As pointed out in Section 2 the wavelengths of the peak spectral responses of the photodetectors in Table 1 are only one of a number of possible combinations. Another combination that has been investigated extensively is given in Table 2 . This combination of parameters was obtained by spacing the photodetectors uniformly across the wavelength range of interest (400nmto700nm) and then calculating the corresponding values of α and γ. Since these two values are close to 0.5 it appears that this choice of detectors is as good as the choice in Table 1.

Figure 6 shows some of the results obtained with the features calculated using this second choice of detectors compared with the equivalent results obtained with the parameters in Table 1. This comparison shows that for these two sensible choices of photodetectors the results obtained are very similar. Most important the effects of changing the SNR and varying the FWHM of the detectors are comparable.

The explanation for the impact of varying the SNR on the photodetectors with the wider spectral responses shown in Fig. 4 was based on different amounts of correlation between the different photodetector responses. The degree of correlation between the responses of different photodetectors will be affected by aspects of the shape of the spectral response that are not captured by the FWHM of the photodetector response. To study the possible effects of other aspects of the spectral response of the photodetectors the model of the detector response has been varied. In particular, in addition to the Gaussian model, the photodetector spectral response has also been modeled using a parabola and a Lorentzian function. As shown in Fig. 7 these three sensitivity models have been chosen because for the same FWHM the parabola is sensitive to a narrower range of wavelengths than the Gaussian, while the Lorentzian has a broader response than the Gaussian.

The results obtained as the FWHM of the three different models of the detector were varied are shown in Fig. 8 . Although the details of the results for the different models are different the general trend is still that increasing the FWHM of the detectors degrades the illumination independence of the two features. A comparison of the results from the three different models for the same FWHM values confirms that increasing the amount of overlap between detector responses degrades the quality of the features. Despite these differences the results are consistent with the conclusion that the useful illuminator independent features can be obtained when the SNR is 40dB or higher from photodetectors that have a spectral response with a FWHM of 80nm or less.

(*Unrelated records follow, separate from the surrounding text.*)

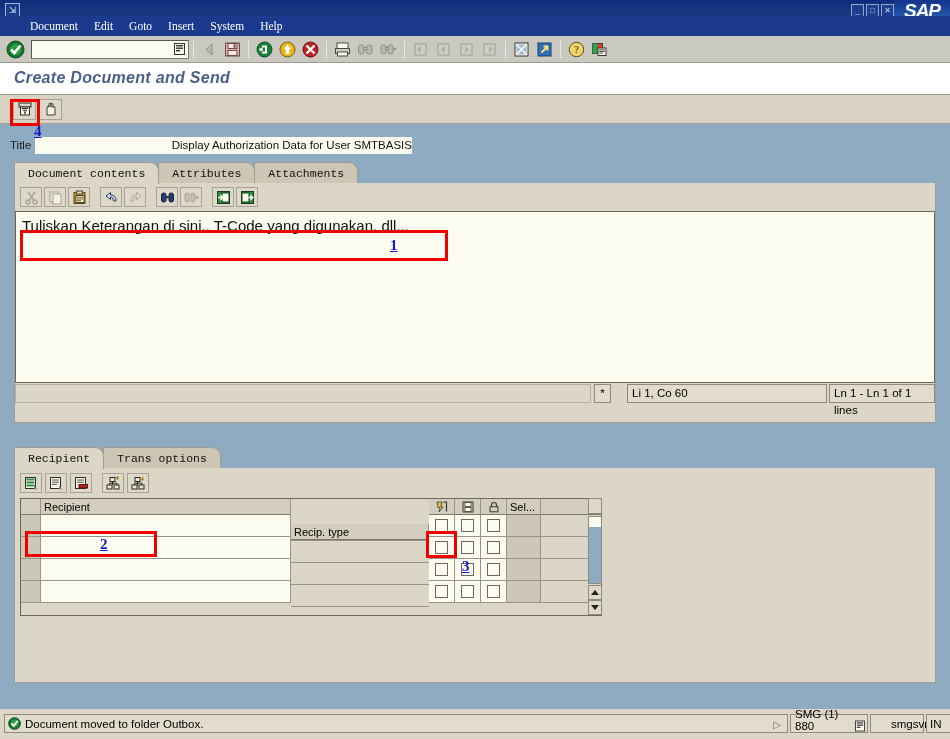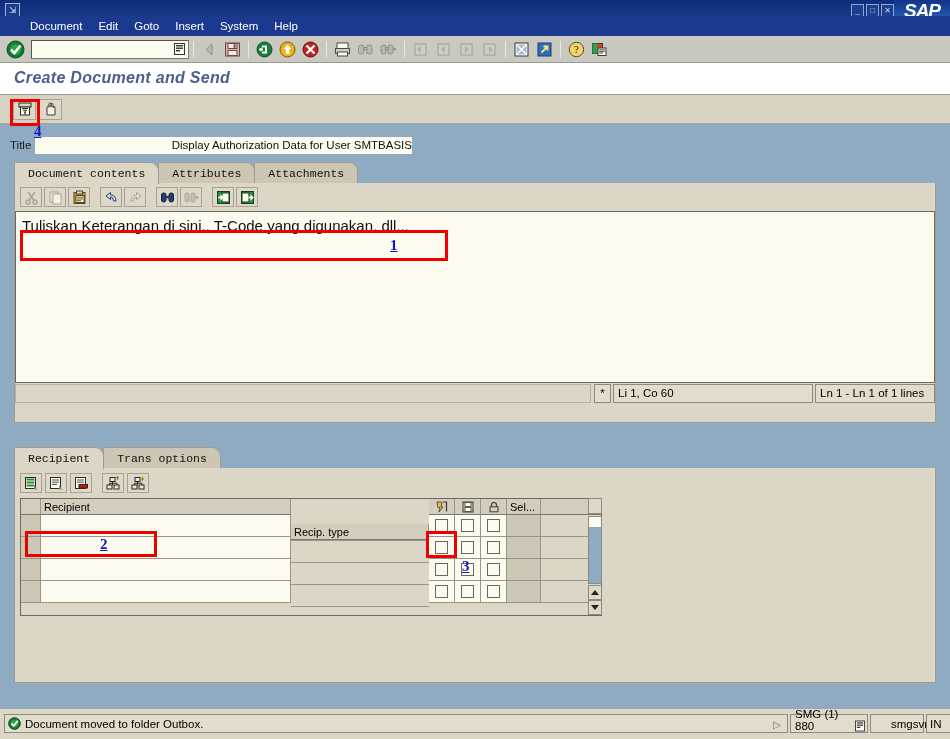--- a/index.html
+++ b/index.html
@@ -40,20 +40,21 @@
 
   
   .menubar{
     position:absolute; left:0; top:16px; width:950px; height:20px;
     background:#1b3a8e;
     display:flex; align-items:center; padding-left:22px; gap:0px;
   }
   .menu-item{
     color:#ffffff; font-size:11.5px; padding:2px 8px; cursor:default;
     white-space:nowrap;
+    font-family:Liberation Serif, serif;
   }
 
   
   .toolbar{
     position:absolute; left:0; top:36px; width:950px; height:27px;
     background:#c9c9c1;
     border-bottom:1px solid #9a9a90;
     display:flex; align-items:center; padding:0 3px;
   }
   .okcode{
@@ -157,21 +158,21 @@
     position:absolute; left:6px; top:5px; font-size:15px; color:#111;
   }
 
   
   .edstatus{
     position:absolute; left:0px; top:201px; width:920px; height:19px;
     display:flex; align-items:stretch; font-size:11.5px;
   }
   .eds-blank{ flex:0 0 576px; background:#dcd6c6; border:1px solid #b6b0a2; }
   .eds-star{ flex:0 0 17px; background:#e2dccd; border:1px solid #8f8a7e; margin-left:3px; text-align:center; line-height:17px;}
-  .eds-pos{ flex:0 0 200px; background:#e2dccd; border:1px solid #8f8a7e; margin-left:2px; padding-left:4px; line-height:17px;}
+  .eds-pos{ flex:0 0 200px; background:#e2dccd; border:1px solid #8f8a7e; margin-left:16px; padding-left:4px; line-height:17px;}
   .eds-ln{ flex:1 1 auto; background:#e2dccd; border:1px solid #8f8a7e; margin-left:2px; padding-left:4px; line-height:17px;}
 
   
   .tabstrip2{ position:absolute; left:14px; top:323px; height:22px; display:flex; }
   .panel2{
     position:absolute; left:14px; top:344px; width:922px; height:215px;
     background:#dcd6c6; border:1px solid #a29c8f; border-top:none;
   }
   .rbtnrow{ position:absolute; left:5px; top:5px; display:flex; }
   .rbtn{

To check the robustness of the conclusions to changes in the reflectance data, results have also been obtained using the reflectance spectra of different types of flowers from around the world [22]. Again these data were searched to find pairs of measured reflectance spectra that correspond to perceptually similar colors with a CIELab L value of approximately 50. In this case 100 pairs could be obtained using CIELab differences between 4.35 and 6.0 units. Figure 9 shows the results obtained with both sets of reflectance data. The performance of the algorithm with both sets of reflectance data is comparable. This suggests that the detail of the results obtained is independent of the data used. However the most important feature of the results in Fig. 9, and similar results, is that they are consistent with a conclusion that useful illuminator-independent data can be obtained when the SNR is at least 40dB and the photodetectors have spectral responses with FWHMs of 80nm or less.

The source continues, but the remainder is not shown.